Any example ? No idea how to perform this kind of test.

But you have the docker run interface as normally, and even if using entrypoint through docker exec any commands will run as root (outside of Dogecoin executables), as entrypoint is designed to accept arbitrary bash command.

[patricklodder]

Please restore this so that version test doesn't have to change

[patricklodder]

Please revert all changes to this file.

[AbcSxyZ]

Using self.docker_run would be fine for you ?
Also, methods TestRunner.docker_run and TestRunner.docker_exec return directly the output to avoid the use of .stdout access & encoding/decoding stuff.

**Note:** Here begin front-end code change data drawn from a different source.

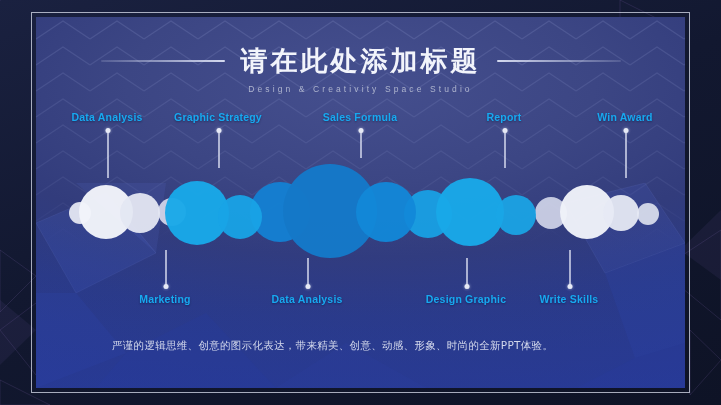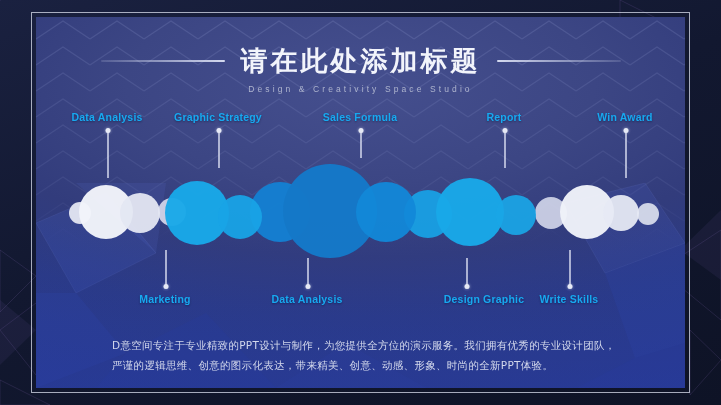--- a/index.html
+++ b/index.html
@@ -221,7 +221,7 @@
         <div class="conn down" style="left: 430px; top: 241px; height: 28px;">
           <span class="dot"></span>
         </div>
-        <div class="label bottom" style="left: 448px; top: 276px;">Design Graphic</div>
+        <div class="label bottom" style="left: 430px; top: 276px;">Design Graphic</div>
         <div class="conn down" style="left: 533px; top: 233px; height: 36px;">
           <span class="dot"></span>
         </div>

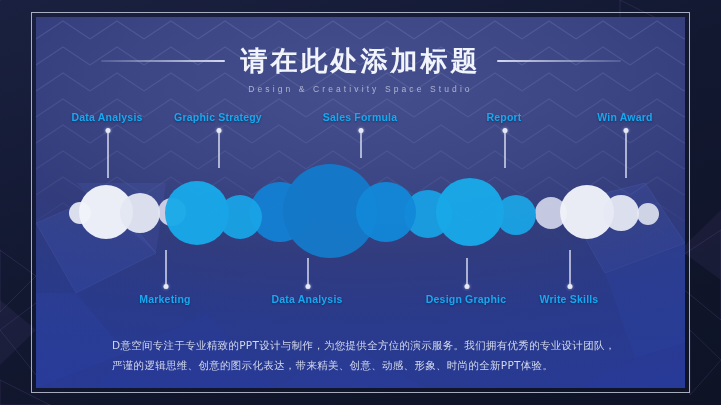--- a/index.html
+++ b/index.html
@@ -229,7 +229,6 @@
       </div>
 
     <div class="body-text">
-      <div>D意空间专注于专业精致的PPT设计与制作，为您提供全方位的演示服务。我们拥有优秀的专业设计团队，</div>
       <div>严谨的逻辑思维、创意的图示化表达，带来精美、创意、动感、形象、时尚的全新PPT体验。</div>
     </div>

Error messages are directly handled on command execution (DockerRunner._shell) and create test failure, not used in tests (at least for now). You would like to restore this also ?

[AbcSxyZ]

I did some fixes to reproduce real docker run commands. For versions tests with each command launched with both run and exec, it generates the following:

version
----------------------
$ docker run -e VERSION=1 --platform amd64 dogecoin
$ docker exec -e VERSION=1 acc889cd4db4eba2 entrypoint.py dogecoind
$ docker run --platform amd64 dogecoin dogecoin-cli -?
$ docker exec acc889cd4db4eba2 entrypoint.py dogecoin-cli -?
$ docker run --platform amd64 dogecoin dogecoin-tx -?
$ docker exec acc889cd4db4eba2 entrypoint.py dogecoin-tx -?